No Headline Can Do This One Justice, So Here Goes: A Woman Bought a Block of Wood with an Apple Logo Thinking It Was an iPad. In a McDonald’s Parking Lot. Also, the Wooden iPad Was Inside a FedEx Box. Which the Woman Did Not Open Until She Got Home. Then She Called the Cops.
The criminal masterminds wanted $300, but when Spartanburg’s Ashley McDowell told them she only had $180, they cut her a deal. Happened in August.
We Know You’ve Been Drinking, But Dude, It’s the NASCAR Championship, Not the Fall of Tripoli*
In November, Brian Young of Clover, South Carolina, was so excited that Tony Stewart won some sort of NASCAR thing (really, we could just stop right here. Tony Stewart has fans?), that he fired his 9mm handgun into the air. The cops came and told him not to do it again. Five minutes later, he did (remember, he was really excited). When the cops
came back, Young answered the door with a beer in his hand. He said, oops, I did it again (his fiance, ever-supportive, backed him up on this), and he was arrested.
At Least It Wasn’t an Ed Hardy T-Shirt
Two men invaded a house off Eastway Drive in March while a man and woman were inside. They stole a wallet and jewelry, and as they attempted to make their getaway, the man of the house ran after them and a struggle ensued. The thieves got away, but a T-shirt fell out of the suspects’ car. The T-shirt bore his mug shot from a previous arrest along with the words “Making money is my thang.” Two days later, the fashion-backward guy turned himself in to police.
We Could Write a Dozen Clever Headlines, but Instead We’ll Just Say This: The Man’s Name Is Waka Flocka Flame
A group of men allegedly tried to rob Atlanta rapper Waka Flocka Flame in February while he was getting the stereo system on his tour bus upgraded at Car Stereo Warehouse on Independence Boulevard. Several shots were fired between the assailants and the rapper’s security team. One person was shot but not seriously injured, and six suspects were apprehended soon after. Three months later, however, saying that none of the people involved nor witnesses would corroborate what happened, District Attorney Andrew Murray dropped the charges, which had included attempted armed robbery, conspiracy, and discharging a weapon into occupied property.
Also, This: Hey, Raleigh, Want a Banana?
On its annual list of “Best Places for Business,” Forbes ranked Raleigh first in the country, while Charlotte came in way down at twenty-second, a drop from seventeenth the previous year. About Raleigh, the magazine wrote: “Low business costs and a smart labor force make North Carolina’s capital an attractive spot for employers like First Citizens Bank and Progress Energy.” Except!
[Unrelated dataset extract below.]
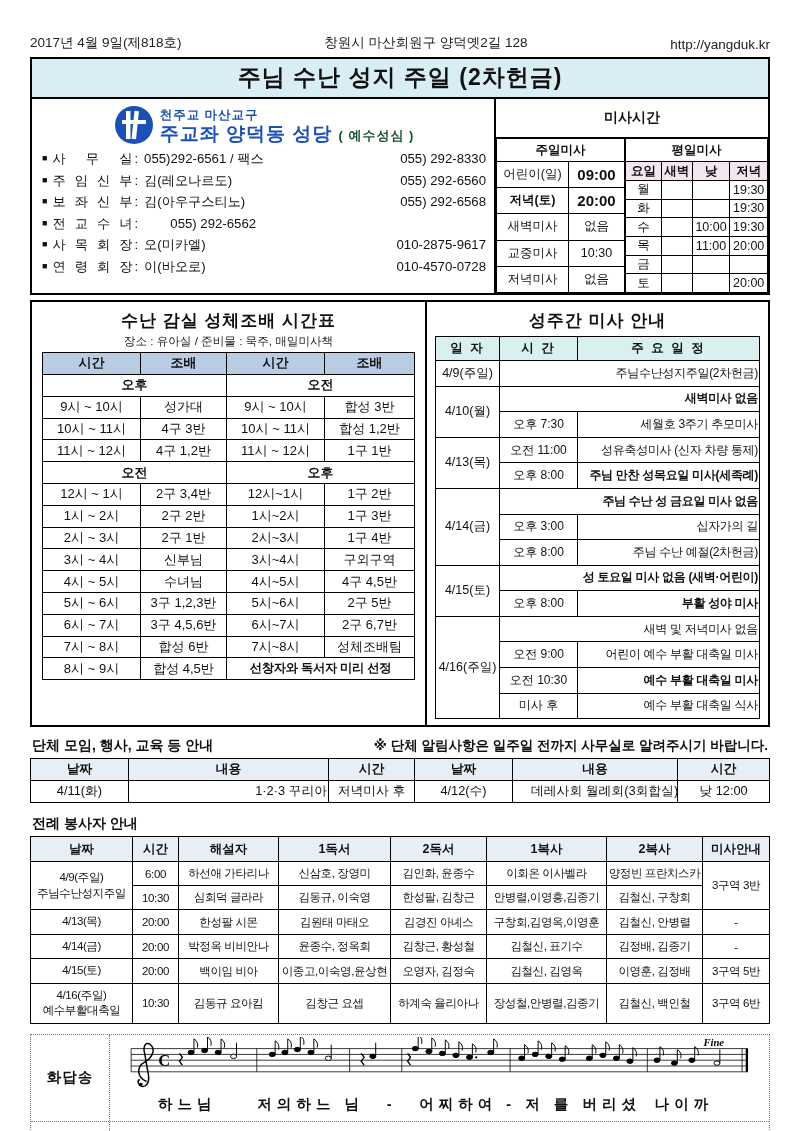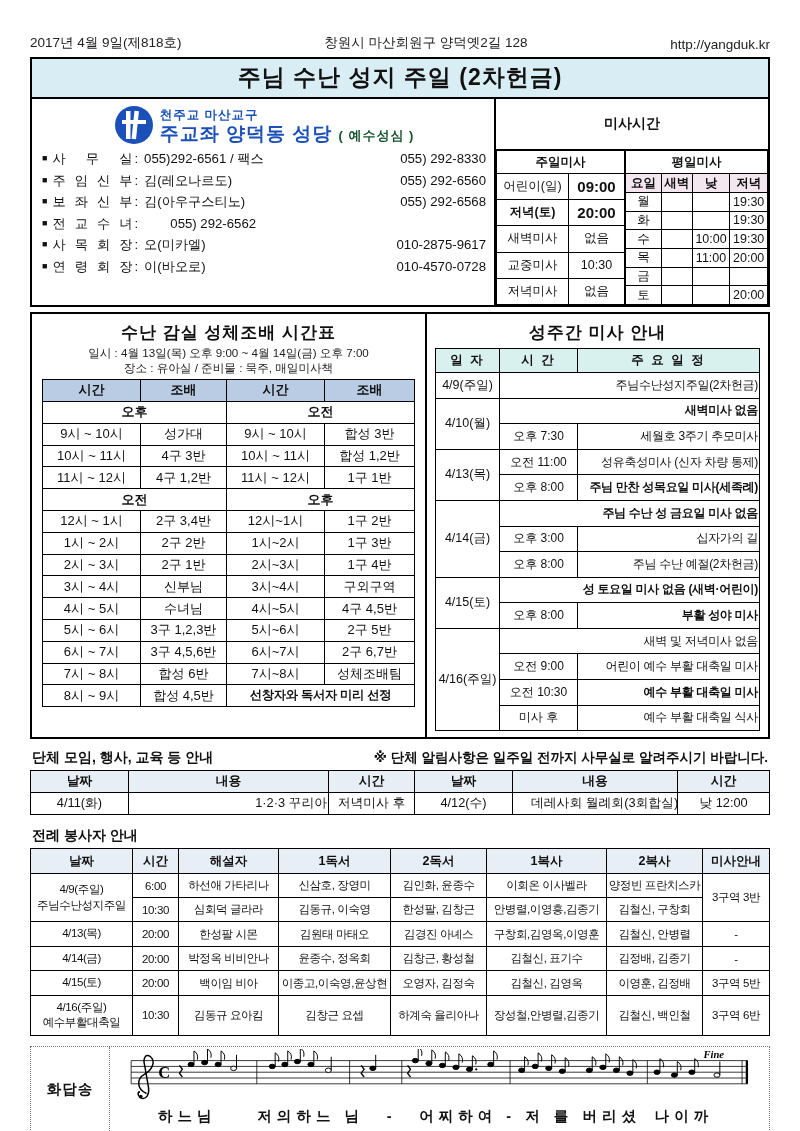"미사시간" .mass-title { padding: 16px 0 -> 10px 0 }
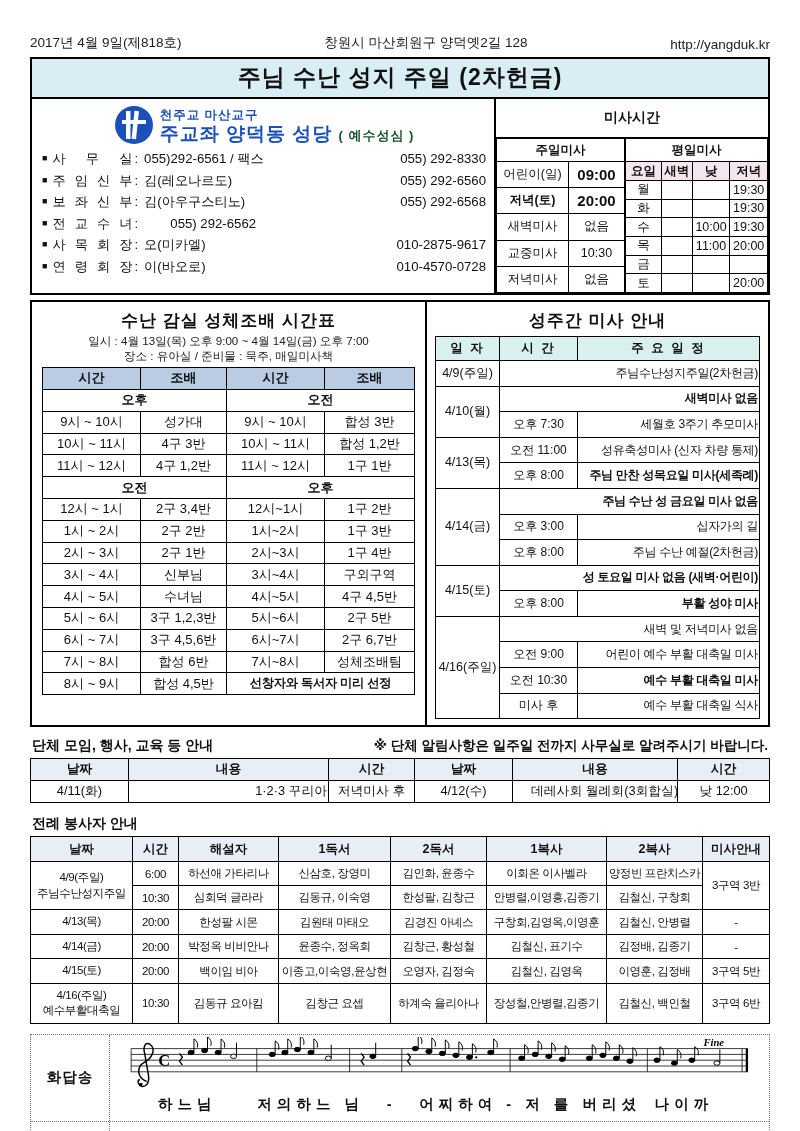"일시 : 4월 13일(목) 오후" div.ador-line { html: <div>일시 : 4월 13일(목) 오후 9:00 ~ 4월 14일(금) 오후 7:00</div> -> none }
Charlotte-based Duke Energy acquired Progress Energy soon thereafter (assuming the Feds allow the merger to go through).
“Hey, Remember Our First Date When I Shot Myself? Good Times.”
A man was on a first date with a woman in SouthPark at Ruth’s Chris. When they returned to his car, a gun he kept there somehow discharged, shooting him in the leg.
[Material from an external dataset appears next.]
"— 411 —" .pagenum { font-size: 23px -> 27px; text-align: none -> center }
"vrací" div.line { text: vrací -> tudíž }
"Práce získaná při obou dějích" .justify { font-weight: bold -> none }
Reason Number 37 Why the NBA Lockout Was Bad for America
It had to be tough to be an NBA player this fall, sitting around with all those millions and no half-empty arenas to play in. Former Charlotte Bobcat Stephen Jackson (he was traded to the Milwaukee Bucks in June) decided to kill time by releasing a profanity-laced rap ditty and music video. One line from the song: “Let’s talk money, homey. What you saying, bro?/My pockets keep bucks like the same team I’m playing fo’.”